Я прислушивался к отзвукам этого странного призыва, как к музыкальной фразе, которую не удается узнать. Взглянув на кресло, я подумал: а не лучше ли в самом деле сесть и помолчать? И если да, то зачем? Ответ появился тут же: затем, что если ты помолчишь, то лучше сможешь слышать. Да, подумал я, с этим не поспоришь.
Не осознавая, почему я это делаю, я снова взглянул в глаза моему соседу в комнате за стеклом. Всем известно, что глаза говорят. Двое незнакомцев, едва взглянув друг другу в глаза, с легкостью обнаруживают взаимный интерес и симпатию. Глаза гориллы говорили, и я все прекрасно понял. Колени у меня задрожали, и я едва сумел добрести до кресла, не рухнув на пол.
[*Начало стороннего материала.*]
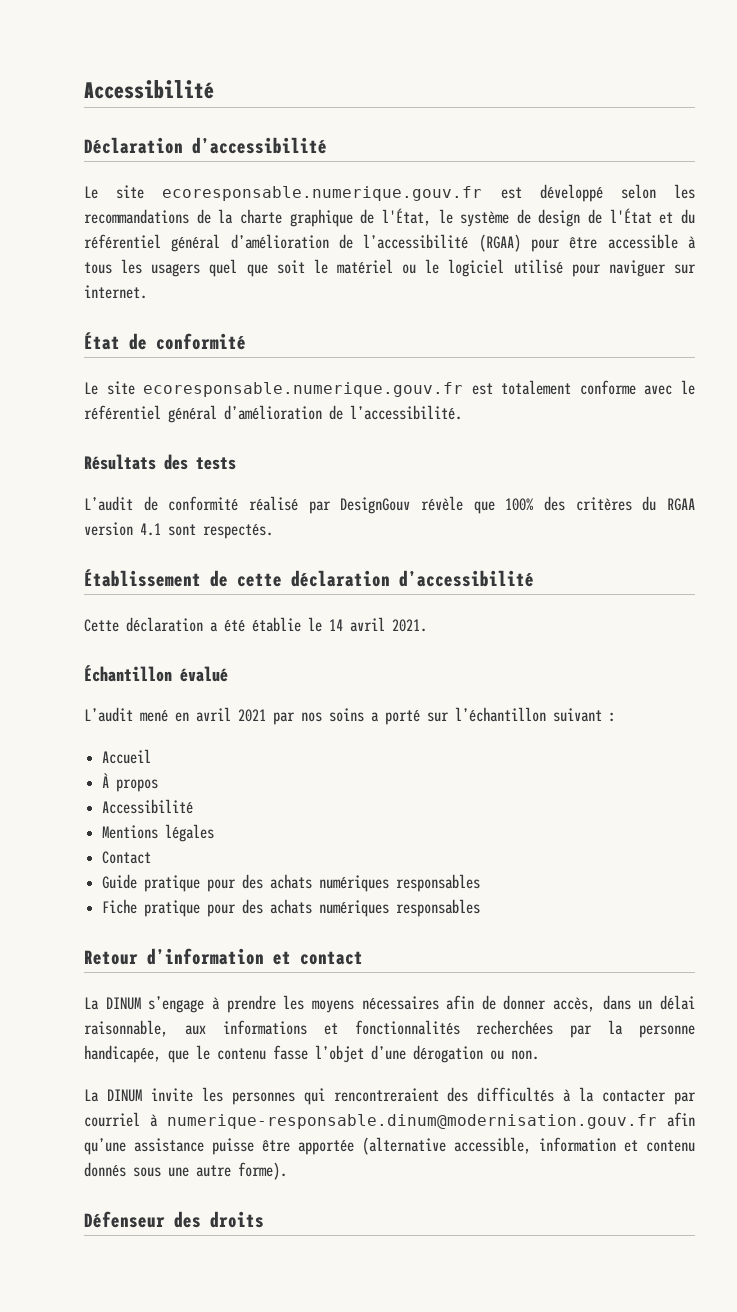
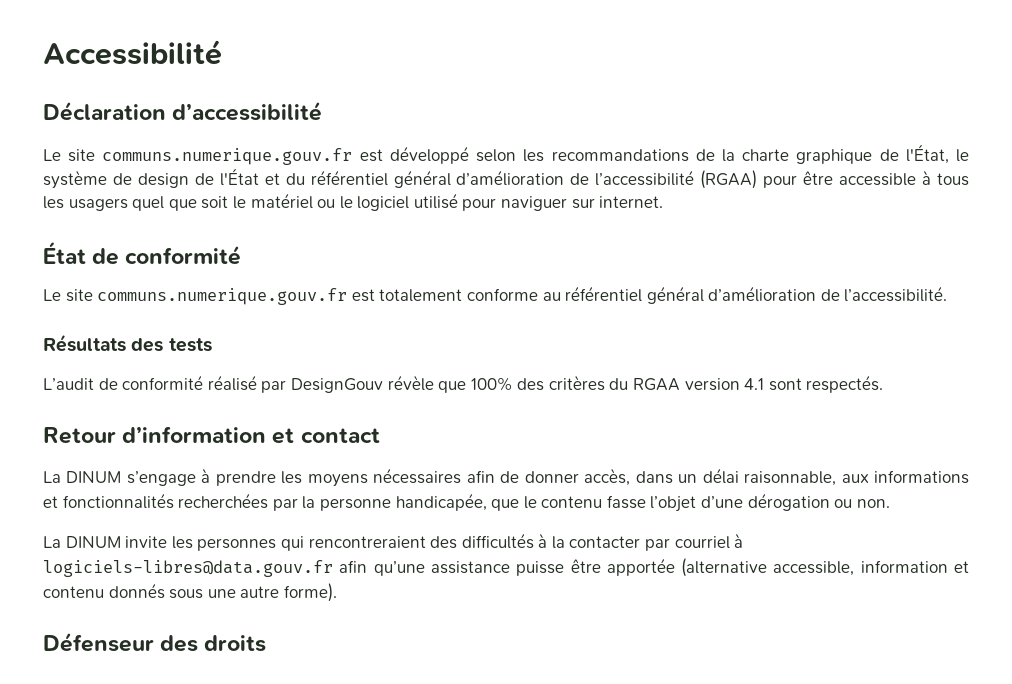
[162,186,483,201] ecoresponsable.numerique.gouv.fr -> [102,148,353,165] communs.numerique.gouv.fr
[143,382,464,397] ecoresponsable.numerique.gouv.fr -> [97,288,348,305] communs.numerique.gouv.fr
[644,380,695,395] avec le -> [542,292,561,301] au
[84,569,534,587] [84,617,427,632] [84,665,228,682] [84,707,616,725] [102,749,152,764] [102,773,159,792] [102,799,194,814] [102,824,215,842] [102,851,152,864] [102,874,481,892] [102,899,481,917] // Établissement de cette déclaration d’accessibilité // Cette déclaration a été établie le 14 avril 2021. // Échantillon évalué // L’audit mené en avril 2021 par nos soins a porté sur l’échantillon suivant : // Accueil // À propos // Accessibilité // Mentions légales // Contact // Guide pratique pour des achats numériques responsables // Fiche pratique pour des achats numériques responsables -> (884, 384) none
[167,1114,657,1129] numerique-responsable.dinum@modernisation.gouv.fr -> [43,560,333,577] logiciels-libres@data.gouv.fr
— Каким образом?.. — спросил я, не смея произнести эти слова вслух.
— Разве это имеет значение? — так же безмолвно ответил мне самец. — Что есть — то есть, и говорить тут не о чем.
— Но ты... — заикаясь, выдавил я. — Ты же...
Я обнаружил, что нашел нужное слово, но не в силах его произнести, и другого, которым можно его заменить, у меня нет.
Через секунду он, словно поняв мое затруднение, кивнул:
— Учитель — это я.
Какое-то время мы смотрели в глаза друг другу, и я чувствовал, что в голове у меня пусто, как в заброшенном амбаре.
Потом он сказал:
— Тебе нужно время, чтобы собраться с мыслями?
— Да! — воскликнул я, впервые заговорив вслух. Горилла повернула свою массивную голову и с любопытством взглянула на меня.
— Тебе поможет, если я расскажу свою историю?
— Конечно, поможет, — ответил я, — но сначала, пожалуйста, назови мне свое имя.
Мой собеседник несколько мгновений молча смотрел на меня без всякого (как мне казалось тогда) выражения, потом начал рассказывать, словно не слышал моих слов:
— Я родился в лесах экваториальной Африки. Я никогда не пытался узнать, где именно; не вижу смысла делать это и теперь. Случалось ли тебе слышать о методах, применявшихся Мартином и Озой Джонсон?